La météo du départ, dimanche à 13h02 ? “Hier (jeudi), on pouvait se demander si le départ pourrait être lancé comme prévu parce qu’il n’y avait quasiment pas de vent prévu, là, j’ai l’impression qu’un petit flux de sud-est s’installera assez tôt, 5-6 nœuds de sud-est [voir l’image ci-dessus], suffisant pour voir les bateaux partir à l’heure, répond Gaston Morvan. Par contre, je ne pense pas qu’on aura des images d’Imoca en vol.” Selon le Finistérien, “ces conditions pourraient favoriser les bateaux assez légers et polyvalents, notamment ceux à dérives. Certains pourraient avoir leur heure de gloire en pointant en tête après quelques heures, je pense par exemple à une Violette Dorange.”
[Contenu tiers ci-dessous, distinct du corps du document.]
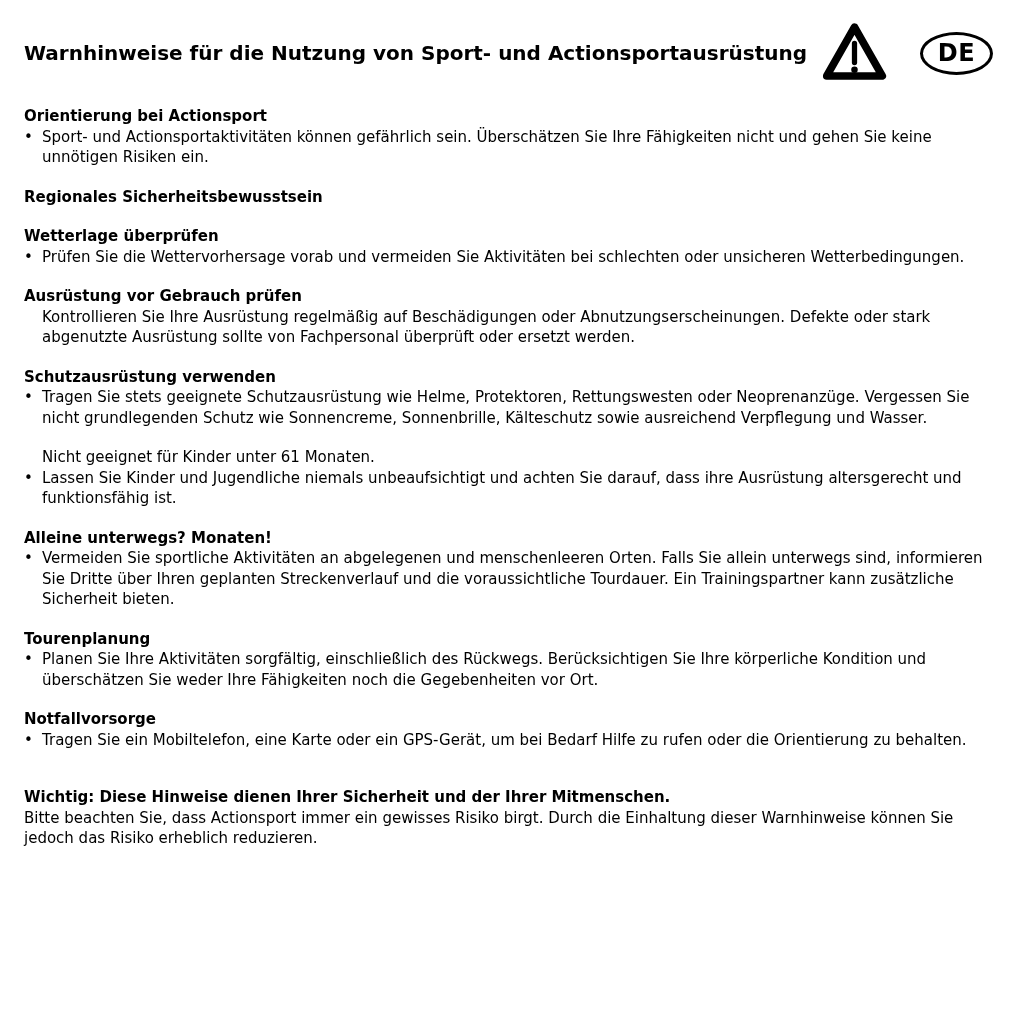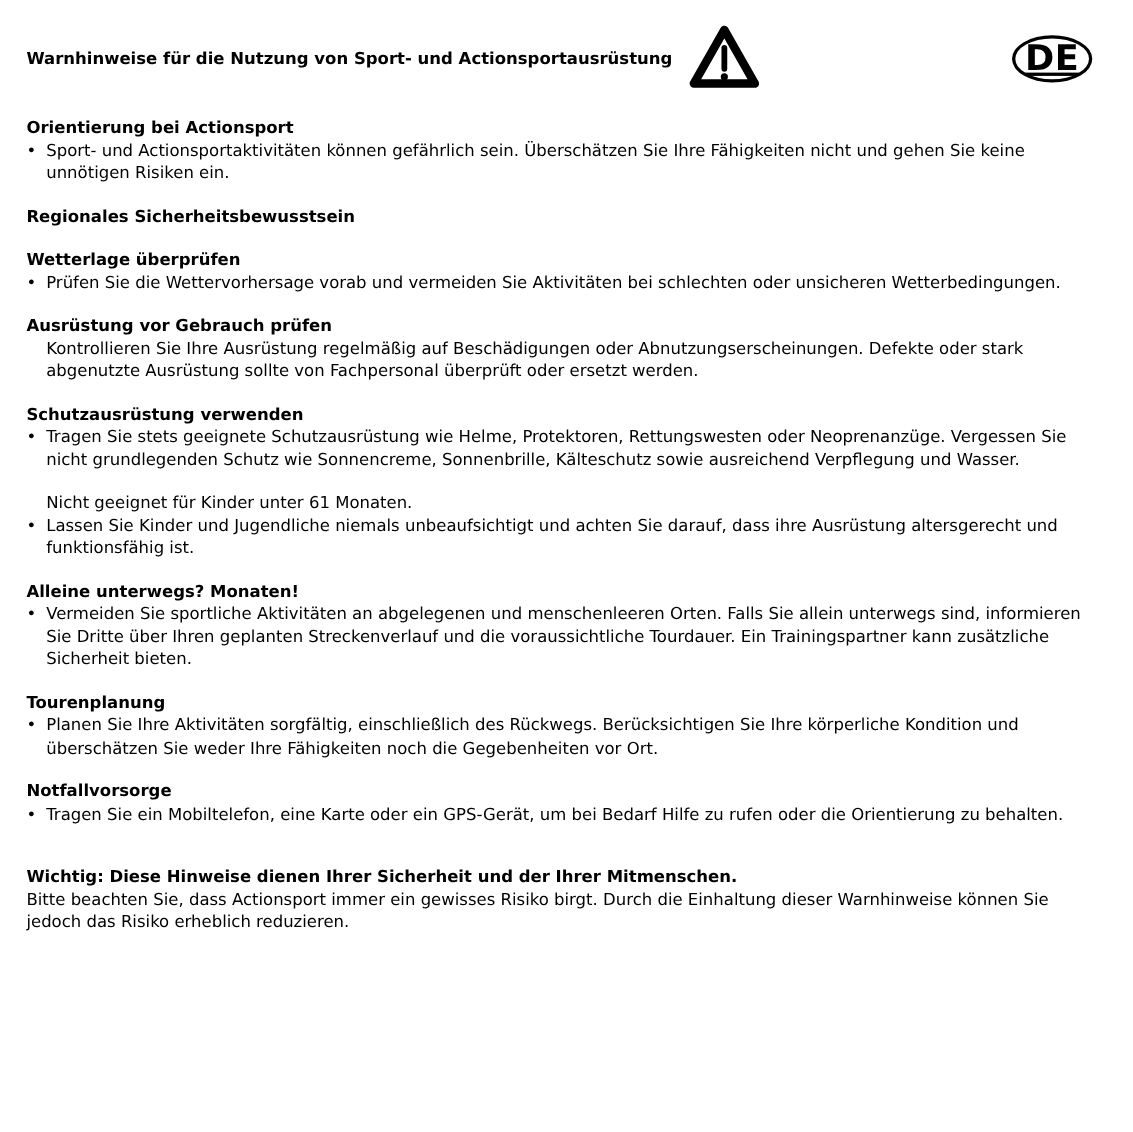"Warnhinweise für die Nutzung von" .title { font-size: 15px -> 20px }
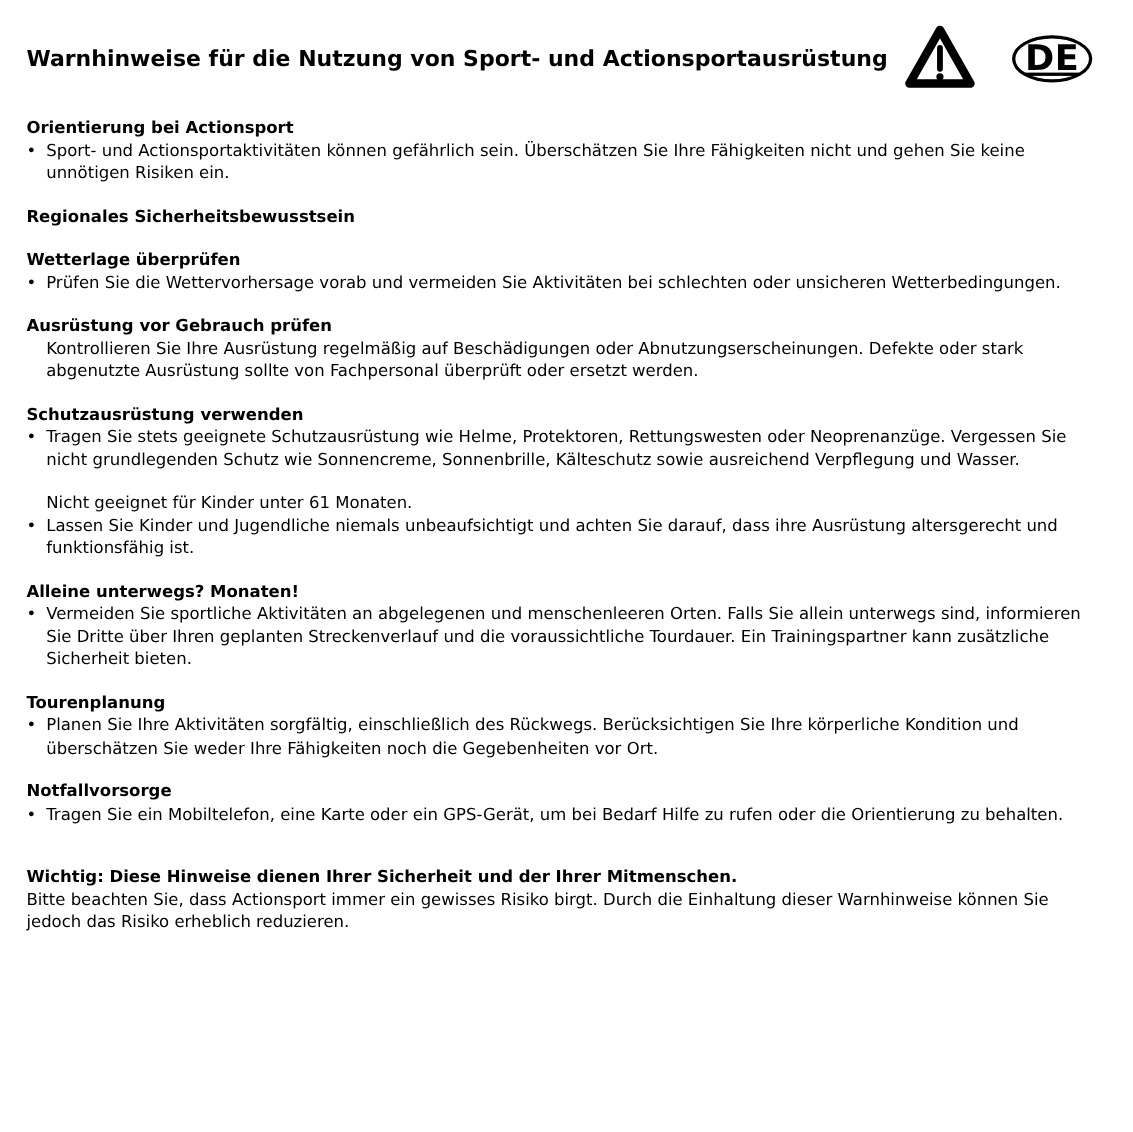"DE" .lang-badge { font-size: 32px -> 24px; text-decoration: underline -> none }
Cela ne durera sans doute pas très longtemps, puisque, toujours d’après Gaston Morvan, “le vent va rentrer dans la soirée, avec un tronçon dans du portant jusqu’au cap Finisterre, où il va falloir faire les bons choix de voiles et enchaîner pas mal d’empannages, on va voir ceux qui vont faire les bons bords [voir les différents routages ci-dessous]. Le schéma est assez simple, il n’y aura pas de grands choix stratégiques et je ne serais pas étonné de voir les favoris aux avant-postes au cap Finisterre, où le vent va forcir, jusqu’à 25 nœuds. On aura sans doute à ce moment un petit aperçu des comportements des bateaux dans du portant fort.”
Le cap Finisterre devrait être franchi mardi matin par les bateaux de tête, après quoi, Loïs Berrehar prédit “quelques difficultés sur la route, entre le cap Finisterre est les Canaries”, avant d’expliciter : “Ça va être technique, avec des centres dépressionnaires qui viennent desserrer le gradient de pression, donc apporter moins de vent. Ça veut dire qu’il va y avoir des couloirs de vent à exploiter, donc beaucoup d’empannages pour rester dans des zones de vent suffisantes. Pendant ces premiers jours de course, ce sera plus ambiance finesse et réglages que casque lourd et bourrinage. Il va falloir être précis et bon régatier.” Et ce dernier d’ajouter dans un sourire : “Ça peut être pas mal pour Charlie, car il a un bateau plutôt léger et on sait que le skipper est techniquement hyper fort.”